Data extracts >>
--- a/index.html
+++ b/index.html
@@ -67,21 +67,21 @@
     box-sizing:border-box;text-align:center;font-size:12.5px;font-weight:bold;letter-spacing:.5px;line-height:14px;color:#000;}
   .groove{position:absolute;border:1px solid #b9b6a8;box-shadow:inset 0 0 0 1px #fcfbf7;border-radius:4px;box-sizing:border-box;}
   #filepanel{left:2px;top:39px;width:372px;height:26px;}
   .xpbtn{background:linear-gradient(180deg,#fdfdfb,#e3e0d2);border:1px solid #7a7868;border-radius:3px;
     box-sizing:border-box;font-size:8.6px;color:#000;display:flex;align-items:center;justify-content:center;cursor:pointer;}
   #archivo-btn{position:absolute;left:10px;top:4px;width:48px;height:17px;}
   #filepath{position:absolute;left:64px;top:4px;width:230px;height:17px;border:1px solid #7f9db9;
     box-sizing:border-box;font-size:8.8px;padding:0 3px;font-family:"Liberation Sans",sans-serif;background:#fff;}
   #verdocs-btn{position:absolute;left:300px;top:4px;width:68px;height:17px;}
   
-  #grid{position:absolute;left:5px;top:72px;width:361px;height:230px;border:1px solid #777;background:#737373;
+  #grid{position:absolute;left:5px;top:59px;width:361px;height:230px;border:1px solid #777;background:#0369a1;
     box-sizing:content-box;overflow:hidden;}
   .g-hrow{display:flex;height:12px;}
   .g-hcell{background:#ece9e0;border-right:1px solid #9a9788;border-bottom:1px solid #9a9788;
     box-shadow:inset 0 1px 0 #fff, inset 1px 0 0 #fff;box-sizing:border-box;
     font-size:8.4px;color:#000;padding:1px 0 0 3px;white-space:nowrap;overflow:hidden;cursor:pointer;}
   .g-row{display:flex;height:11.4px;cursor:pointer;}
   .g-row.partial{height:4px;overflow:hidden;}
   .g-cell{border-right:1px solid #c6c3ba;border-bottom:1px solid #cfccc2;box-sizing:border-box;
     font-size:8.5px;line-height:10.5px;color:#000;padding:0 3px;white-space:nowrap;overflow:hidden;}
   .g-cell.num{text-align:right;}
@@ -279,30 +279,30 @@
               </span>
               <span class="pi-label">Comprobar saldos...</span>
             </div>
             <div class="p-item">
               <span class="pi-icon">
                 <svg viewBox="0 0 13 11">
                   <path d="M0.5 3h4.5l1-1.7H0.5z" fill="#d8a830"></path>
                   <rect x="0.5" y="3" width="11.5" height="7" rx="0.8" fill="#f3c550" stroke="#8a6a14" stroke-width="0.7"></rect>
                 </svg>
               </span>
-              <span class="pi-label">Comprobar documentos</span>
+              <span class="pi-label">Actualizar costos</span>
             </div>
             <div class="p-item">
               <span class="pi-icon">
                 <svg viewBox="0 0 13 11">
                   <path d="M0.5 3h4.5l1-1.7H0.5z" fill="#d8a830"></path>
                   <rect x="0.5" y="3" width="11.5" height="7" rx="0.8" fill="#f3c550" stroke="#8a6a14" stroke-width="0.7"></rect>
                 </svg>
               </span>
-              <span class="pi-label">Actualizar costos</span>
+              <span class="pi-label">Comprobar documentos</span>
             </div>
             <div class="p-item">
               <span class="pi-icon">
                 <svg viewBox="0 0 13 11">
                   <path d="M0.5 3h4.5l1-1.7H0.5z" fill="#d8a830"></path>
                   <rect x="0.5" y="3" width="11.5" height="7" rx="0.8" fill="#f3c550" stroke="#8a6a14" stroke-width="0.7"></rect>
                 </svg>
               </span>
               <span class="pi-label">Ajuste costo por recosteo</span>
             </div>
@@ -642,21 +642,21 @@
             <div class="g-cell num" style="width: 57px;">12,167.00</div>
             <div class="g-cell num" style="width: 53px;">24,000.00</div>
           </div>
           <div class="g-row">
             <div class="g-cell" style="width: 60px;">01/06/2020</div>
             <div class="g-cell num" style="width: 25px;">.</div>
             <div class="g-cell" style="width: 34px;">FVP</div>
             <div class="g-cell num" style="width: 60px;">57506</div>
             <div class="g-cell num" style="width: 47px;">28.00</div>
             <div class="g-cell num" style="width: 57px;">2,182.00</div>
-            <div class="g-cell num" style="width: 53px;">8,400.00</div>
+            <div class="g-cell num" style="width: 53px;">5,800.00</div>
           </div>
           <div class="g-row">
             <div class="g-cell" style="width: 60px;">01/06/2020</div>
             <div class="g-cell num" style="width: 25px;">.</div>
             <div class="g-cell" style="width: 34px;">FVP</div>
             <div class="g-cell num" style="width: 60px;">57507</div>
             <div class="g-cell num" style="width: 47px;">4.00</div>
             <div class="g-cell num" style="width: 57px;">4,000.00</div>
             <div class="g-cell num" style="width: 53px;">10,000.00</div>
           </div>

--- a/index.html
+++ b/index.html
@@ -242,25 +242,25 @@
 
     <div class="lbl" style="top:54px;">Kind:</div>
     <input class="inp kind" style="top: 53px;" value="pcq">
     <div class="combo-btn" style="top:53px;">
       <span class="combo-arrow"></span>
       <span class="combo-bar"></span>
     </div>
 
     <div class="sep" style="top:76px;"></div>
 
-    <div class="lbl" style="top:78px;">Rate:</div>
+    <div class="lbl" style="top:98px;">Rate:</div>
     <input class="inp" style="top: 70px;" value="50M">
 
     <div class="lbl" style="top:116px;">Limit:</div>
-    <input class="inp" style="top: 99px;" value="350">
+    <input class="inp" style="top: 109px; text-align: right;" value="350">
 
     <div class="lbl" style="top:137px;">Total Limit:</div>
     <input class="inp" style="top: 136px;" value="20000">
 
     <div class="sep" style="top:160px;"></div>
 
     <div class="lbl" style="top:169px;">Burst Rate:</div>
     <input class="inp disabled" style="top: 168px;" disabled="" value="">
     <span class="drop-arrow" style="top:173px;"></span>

Task brief >>
Using the listing above, print every entry verbatim.

Solution to the problem >>
--- a/index.html
+++ b/index.html
@@ -67,21 +67,21 @@
     box-sizing:border-box;text-align:center;font-size:12.5px;font-weight:bold;letter-spacing:.5px;line-height:14px;color:#000;}
   .groove{position:absolute;border:1px solid #b9b6a8;box-shadow:inset 0 0 0 1px #fcfbf7;border-radius:4px;box-sizing:border-box;}
   #filepanel{left:2px;top:39px;width:372px;height:26px;}
   .xpbtn{background:linear-gradient(180deg,#fdfdfb,#e3e0d2);border:1px solid #7a7868;border-radius:3px;
     box-sizing:border-box;font-size:8.6px;color:#000;display:flex;align-items:center;justify-content:center;cursor:pointer;}
   #archivo-btn{position:absolute;left:10px;top:4px;width:48px;height:17px;}
   #filepath{position:absolute;left:64px;top:4px;width:230px;height:17px;border:1px solid #7f9db9;
     box-sizing:border-box;font-size:8.8px;padding:0 3px;font-family:"Liberation Sans",sans-serif;background:#fff;}
   #verdocs-btn{position:absolute;left:300px;top:4px;width:68px;height:17px;}
   
-  #grid{position:absolute;left:5px;top:72px;width:361px;height:230px;border:1px solid #777;background:#737373;
+  #grid{position:absolute;left:5px;top:59px;width:361px;height:230px;border:1px solid #777;background:#0369a1;
     box-sizing:content-box;overflow:hidden;}
   .g-hrow{display:flex;height:12px;}
   .g-hcell{background:#ece9e0;border-right:1px solid #9a9788;border-bottom:1px solid #9a9788;
     box-shadow:inset 0 1px 0 #fff, inset 1px 0 0 #fff;box-sizing:border-box;
     font-size:8.4px;color:#000;padding:1px 0 0 3px;white-space:nowrap;overflow:hidden;cursor:pointer;}
   .g-row{display:flex;height:11.4px;cursor:pointer;}
   .g-row.partial{height:4px;overflow:hidden;}
   .g-cell{border-right:1px solid #c6c3ba;border-bottom:1px solid #cfccc2;box-sizing:border-box;
     font-size:8.5px;line-height:10.5px;color:#000;padding:0 3px;white-space:nowrap;overflow:hidden;}
   .g-cell.num{text-align:right;}
@@ -279,30 +279,30 @@
               </span>
               <span class="pi-label">Comprobar saldos...</span>
             </div>
             <div class="p-item">
               <span class="pi-icon">
                 <svg viewBox="0 0 13 11">
                   <path d="M0.5 3h4.5l1-1.7H0.5z" fill="#d8a830"></path>
                   <rect x="0.5" y="3" width="11.5" height="7" rx="0.8" fill="#f3c550" stroke="#8a6a14" stroke-width="0.7"></rect>
                 </svg>
               </span>
-              <span class="pi-label">Comprobar documentos</span>
+              <span class="pi-label">Actualizar costos</span>
             </div>
             <div class="p-item">
               <span class="pi-icon">
                 <svg viewBox="0 0 13 11">
                   <path d="M0.5 3h4.5l1-1.7H0.5z" fill="#d8a830"></path>
                   <rect x="0.5" y="3" width="11.5" height="7" rx="0.8" fill="#f3c550" stroke="#8a6a14" stroke-width="0.7"></rect>
                 </svg>
               </span>
-              <span class="pi-label">Actualizar costos</span>
+              <span class="pi-label">Comprobar documentos</span>
             </div>
             <div class="p-item">
               <span class="pi-icon">
                 <svg viewBox="0 0 13 11">
                   <path d="M0.5 3h4.5l1-1.7H0.5z" fill="#d8a830"></path>
                   <rect x="0.5" y="3" width="11.5" height="7" rx="0.8" fill="#f3c550" stroke="#8a6a14" stroke-width="0.7"></rect>
                 </svg>
               </span>
               <span class="pi-label">Ajuste costo por recosteo</span>
             </div>
@@ -642,21 +642,21 @@
             <div class="g-cell num" style="width: 57px;">12,167.00</div>
             <div class="g-cell num" style="width: 53px;">24,000.00</div>
           </div>
           <div class="g-row">
             <div class="g-cell" style="width: 60px;">01/06/2020</div>
             <div class="g-cell num" style="width: 25px;">.</div>
             <div class="g-cell" style="width: 34px;">FVP</div>
             <div class="g-cell num" style="width: 60px;">57506</div>
             <div class="g-cell num" style="width: 47px;">28.00</div>
             <div class="g-cell num" style="width: 57px;">2,182.00</div>
-            <div class="g-cell num" style="width: 53px;">8,400.00</div>
+            <div class="g-cell num" style="width: 53px;">5,800.00</div>
           </div>
           <div class="g-row">
             <div class="g-cell" style="width: 60px;">01/06/2020</div>
             <div class="g-cell num" style="width: 25px;">.</div>
             <div class="g-cell" style="width: 34px;">FVP</div>
             <div class="g-cell num" style="width: 60px;">57507</div>
             <div class="g-cell num" style="width: 47px;">4.00</div>
             <div class="g-cell num" style="width: 57px;">4,000.00</div>
             <div class="g-cell num" style="width: 53px;">10,000.00</div>
           </div>

--- a/index.html
+++ b/index.html
@@ -242,25 +242,25 @@
 
     <div class="lbl" style="top:54px;">Kind:</div>
     <input class="inp kind" style="top: 53px;" value="pcq">
     <div class="combo-btn" style="top:53px;">
       <span class="combo-arrow"></span>
       <span class="combo-bar"></span>
     </div>
 
     <div class="sep" style="top:76px;"></div>
 
-    <div class="lbl" style="top:78px;">Rate:</div>
+    <div class="lbl" style="top:98px;">Rate:</div>
     <input class="inp" style="top: 70px;" value="50M">
 
     <div class="lbl" style="top:116px;">Limit:</div>
-    <input class="inp" style="top: 99px;" value="350">
+    <input class="inp" style="top: 109px; text-align: right;" value="350">
 
     <div class="lbl" style="top:137px;">Total Limit:</div>
     <input class="inp" style="top: 136px;" value="20000">
 
     <div class="sep" style="top:160px;"></div>
 
     <div class="lbl" style="top:169px;">Burst Rate:</div>
     <input class="inp disabled" style="top: 168px;" disabled="" value="">
     <span class="drop-arrow" style="top:173px;"></span>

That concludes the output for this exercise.